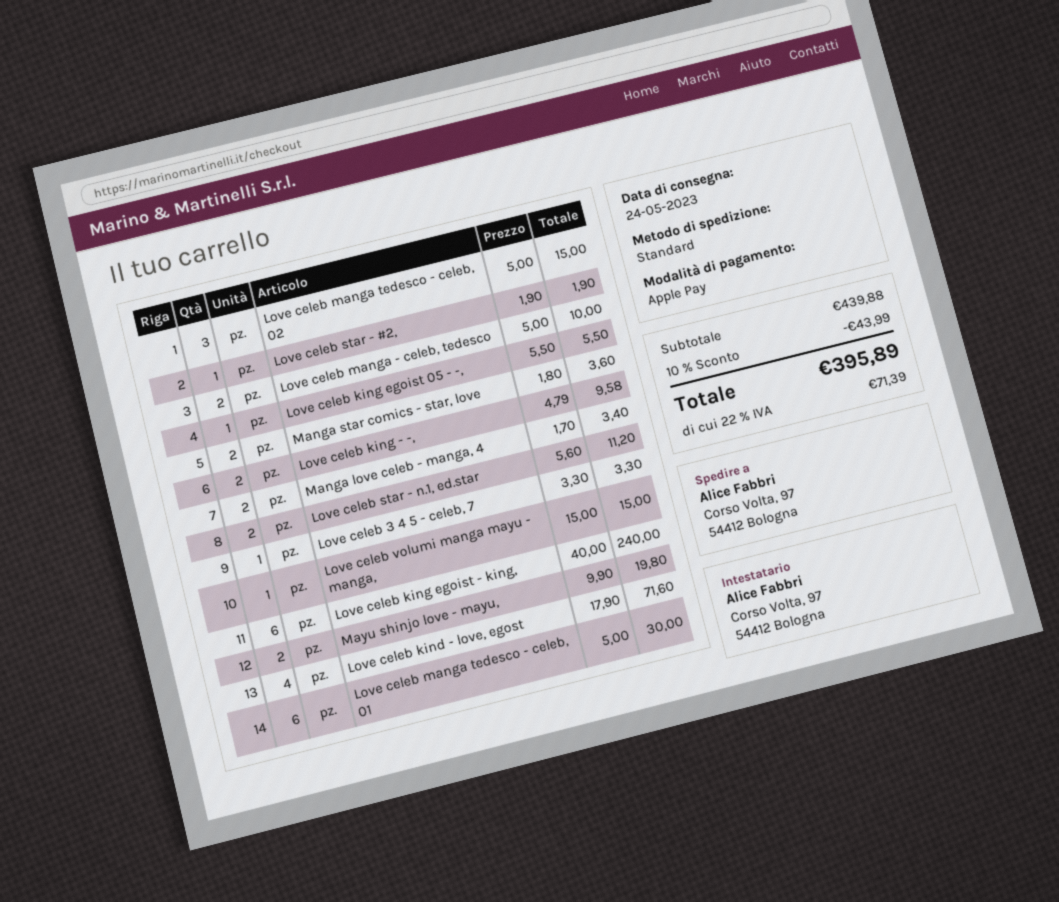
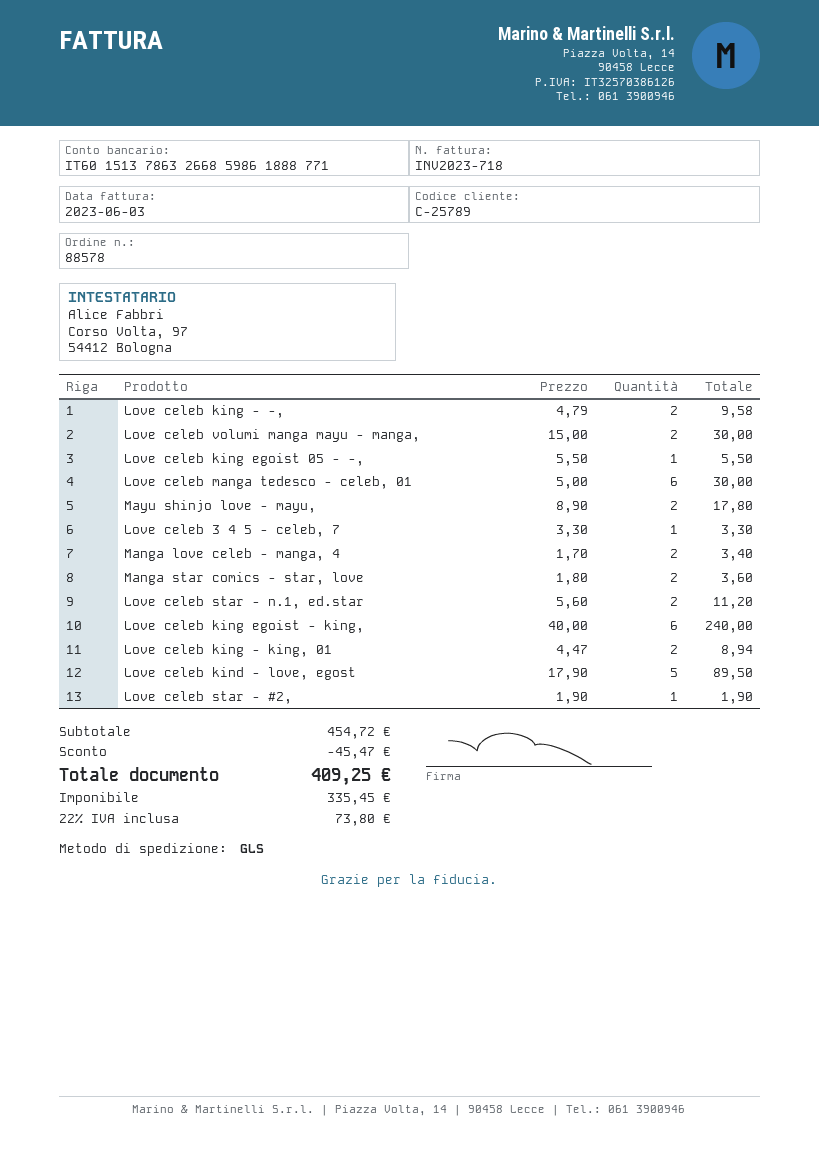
shipping method: standard -> GLS
Love celeb manga tedesco - celeb, 02: 3 x 5.00 = 15.00 -> none
Love celeb manga - celeb, tedesco: 2 x 5.00 = 10.00 -> none
Love celeb volumi manga mayu - manga,: 1 x 15.00 = 15.00 -> 2 x 15.00 = 30.00
Mayu shinjo love - mayu,: 2 x 9.90 = 19.80 -> 2 x 8.90 = 17.80
Love celeb kind - love, egost: 4 x 17.90 = 71.60 -> 5 x 17.90 = 89.50
Love celeb king - king, 01: none -> 2 x 4.47 = 8.94
subtotal: 439.88 -> 454.72
discount: 43.99 -> 45.47
tax: 22% = 71.39 -> 22% = 73.80
total: 395.89 -> 409.25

----

What to work on: The line with "Love celeb manga tedesco" and all the lines after it in the records above are to be output exactly, with nothing added.

Completed task:
Love celeb manga tedesco - celeb, 02: 3 x 5.00 = 15.00 -> none
Love celeb manga - celeb, tedesco: 2 x 5.00 = 10.00 -> none
Love celeb volumi manga mayu - manga,: 1 x 15.00 = 15.00 -> 2 x 15.00 = 30.00
Mayu shinjo love - mayu,: 2 x 9.90 = 19.80 -> 2 x 8.90 = 17.80
Love celeb kind - love, egost: 4 x 17.90 = 71.60 -> 5 x 17.90 = 89.50
Love celeb king - king, 01: none -> 2 x 4.47 = 8.94
subtotal: 439.88 -> 454.72
discount: 43.99 -> 45.47
tax: 22% = 71.39 -> 22% = 73.80
total: 395.89 -> 409.25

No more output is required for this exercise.